Face Recognition: Traditional Approaches
Face Recognition for Human-Computer Interaction (HCI)
Main Problem
The variations between the images of the same face due to illumination and viewing direction are almost always larger than image variations due to change in face identity.
– Moses, Adini, Ullman, ECCV‘94
Closed Set vs. Open Set Identification
- Closed-Set Identification
- The system reports which person from the gallery is shown on the test image: Who is he?
- Performance metric: Correct identification rate
- Open-Set Identification
- The system first decides whether the person on the test image is a known or unknown person.
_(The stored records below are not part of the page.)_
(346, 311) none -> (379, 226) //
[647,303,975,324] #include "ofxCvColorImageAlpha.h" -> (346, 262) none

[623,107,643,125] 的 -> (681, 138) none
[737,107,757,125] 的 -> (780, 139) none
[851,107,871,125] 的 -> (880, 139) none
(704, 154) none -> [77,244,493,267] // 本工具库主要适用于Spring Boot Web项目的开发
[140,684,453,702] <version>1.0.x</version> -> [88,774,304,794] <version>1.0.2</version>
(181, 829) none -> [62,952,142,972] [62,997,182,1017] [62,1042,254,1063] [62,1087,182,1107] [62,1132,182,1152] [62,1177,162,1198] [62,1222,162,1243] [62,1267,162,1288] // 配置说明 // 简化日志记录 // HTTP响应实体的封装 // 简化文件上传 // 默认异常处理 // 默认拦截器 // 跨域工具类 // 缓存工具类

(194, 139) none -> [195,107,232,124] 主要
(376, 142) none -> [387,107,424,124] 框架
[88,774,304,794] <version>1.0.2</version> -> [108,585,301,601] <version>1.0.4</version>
If he is a known person who he is?
- Performance metric
- False accept: The invalid identity is accepted as one of the individuals in the database.
- False reject: An individual is rejected even though he/she is present in the database.
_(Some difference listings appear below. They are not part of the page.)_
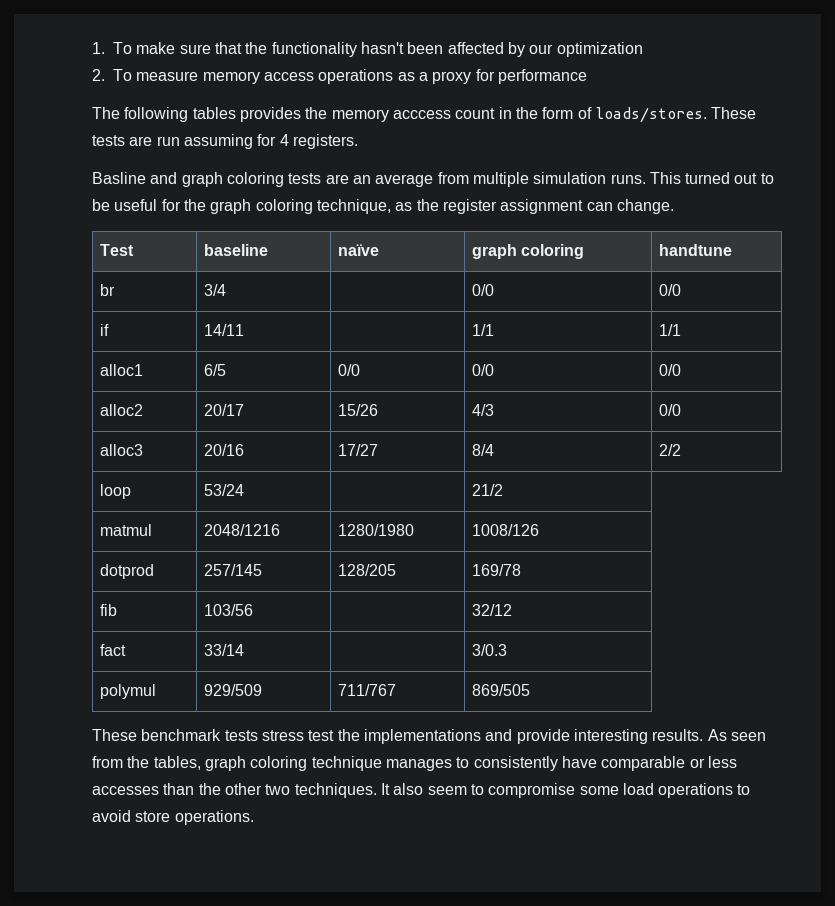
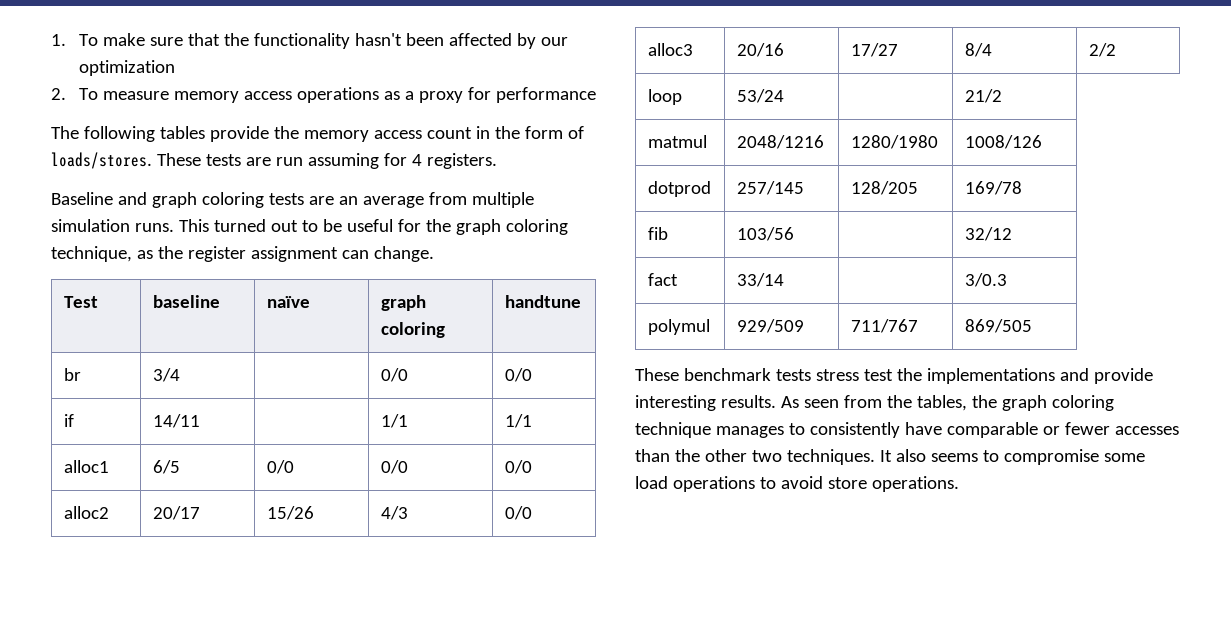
[239,107,301,122] provides -> [209,126,269,142] provide
[392,110,451,119] acccess -> [373,130,422,139] access
[92,172,146,184] Basline -> [51,192,113,205] Baseline
(201, 763) none -> [971,395,997,408] the
[707,756,737,768] less -> [1064,422,1110,435] fewer
[427,786,467,795] seem -> [930,453,978,462] seems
- False classify: An individual in the database is correctly accepted but misclassified as one of the other individuals in the training data
Authentication/Verification
A person claims to be a particular member. The system decides if the test image and the training image is the same person: Is he who he claims he is?
Performance metric:
- False Reject Rate (FRR): Rate of rejecting a valid identity
- False Accept Rate (FAR): Rate of incorrectly accepting an invalid identity.
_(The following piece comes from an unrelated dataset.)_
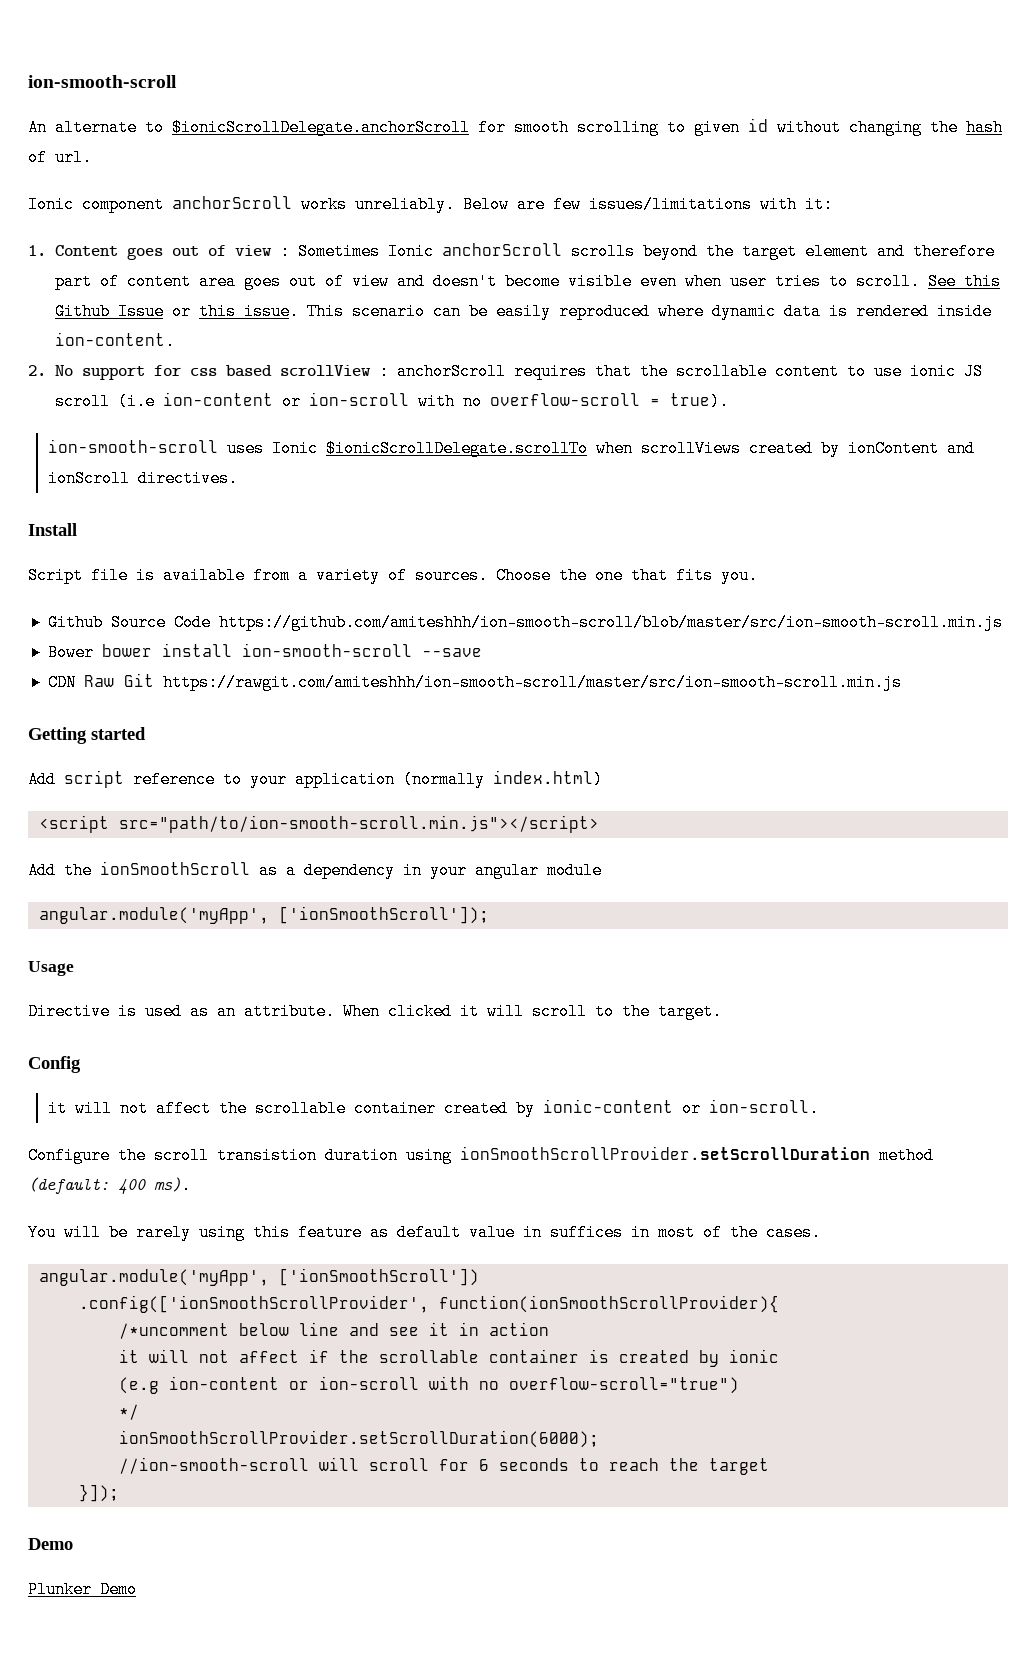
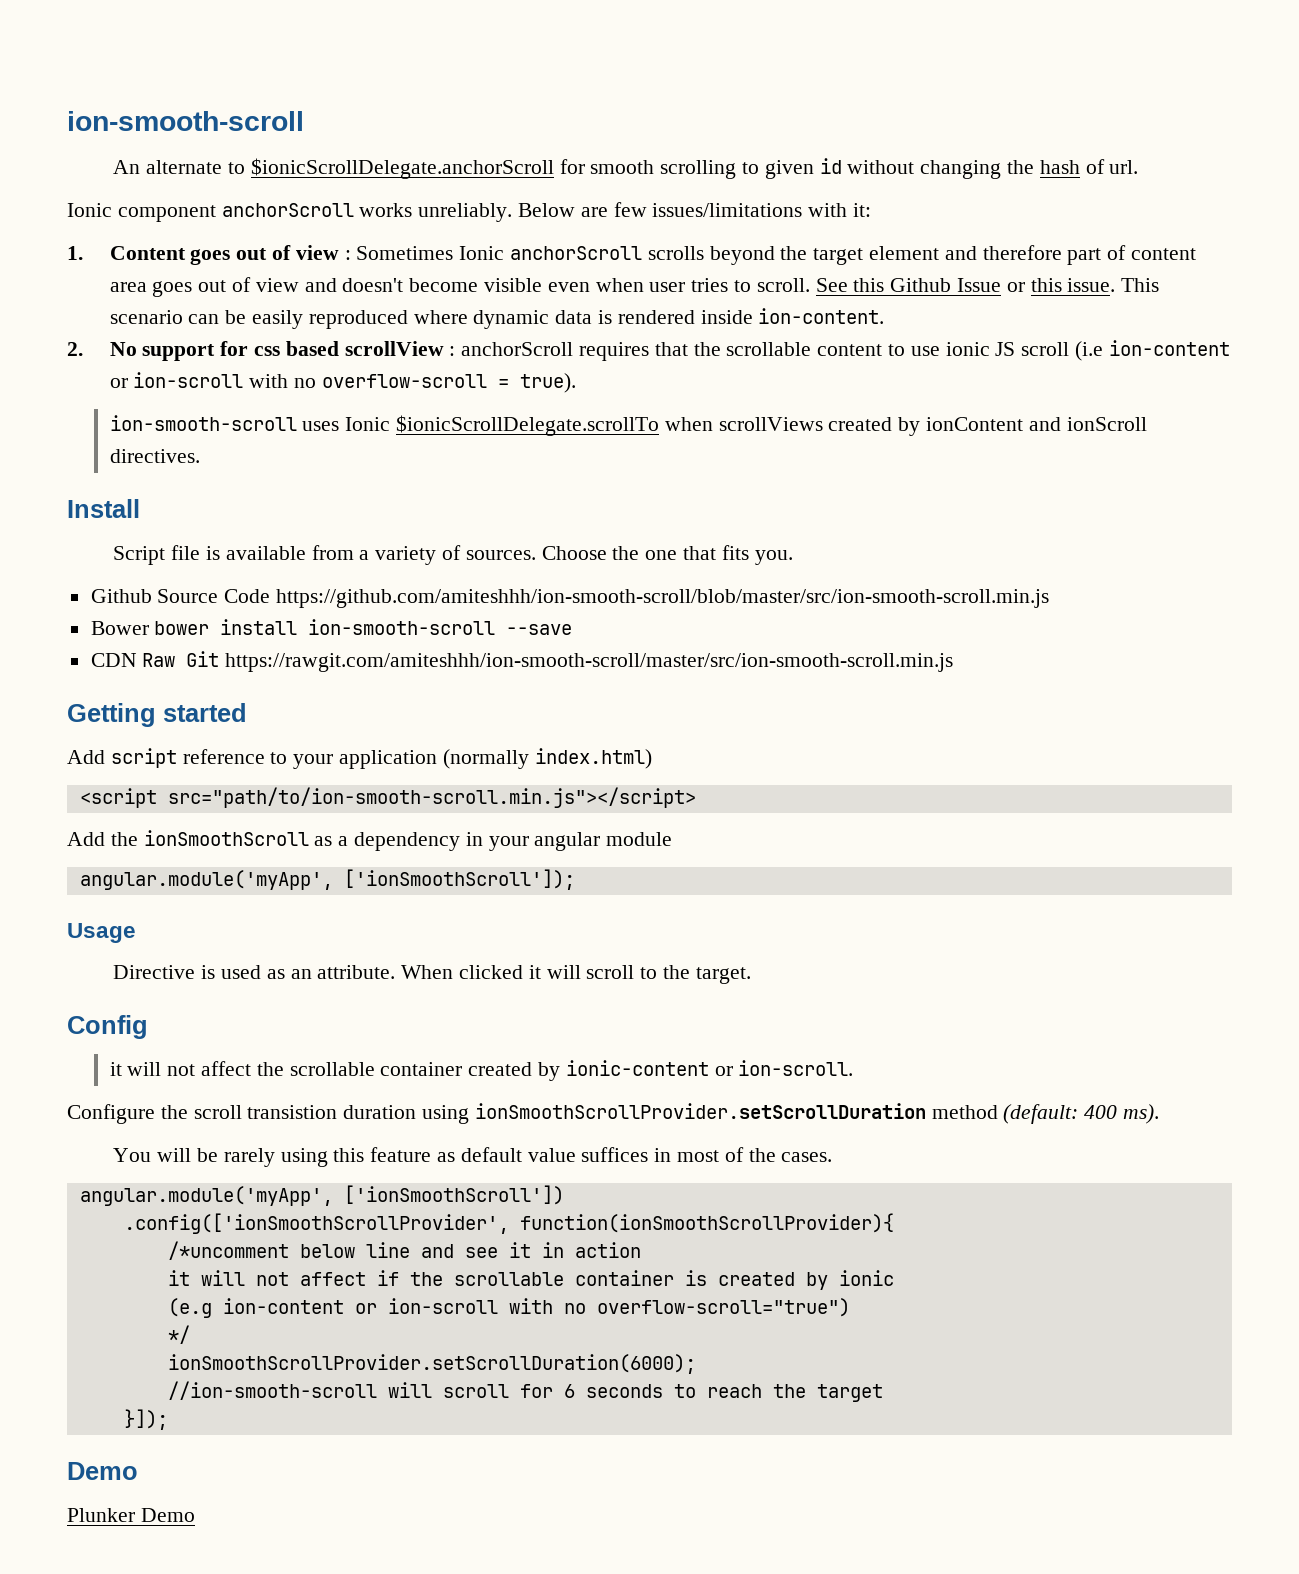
[523,1224,542,1241] in -> (576, 1155) none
Feature-based (Geometrical) approaches
“Face Recognition: Features versus Templates” 1
- Eyebrow thickness and vertical position at the eye center position
- A coarse description of the left eyebrow‘s arches
- Nose vertical position and width
- Mouth vertical position, width, height upper and lower lips
- Eleven radii describing the chin shape
- Face width at nose position
- Face width halfway between nose tip and eyes
Classification
Nearest neighbor classifier with Mahalanobis distance as the distance metric:
$$ \Delta_{j}(x)=\left(x-m_{j}\right)^{T} \Sigma^{-1}\left(x-m_{j}\right) $$- $x$: input face image
- $m\_j$: average vector representing the $j$-th person
- $\Sigma$: Covariance matrix
Different people are characterized only by their average feature vector.
The distribution is common and estimated by using all the examples in the training set.
Appearance-based approaches
Can be either
- holistic (process the whole face as the input), or
- local / fiducial (process facial features, such as eyes, mouth, etc. seperately)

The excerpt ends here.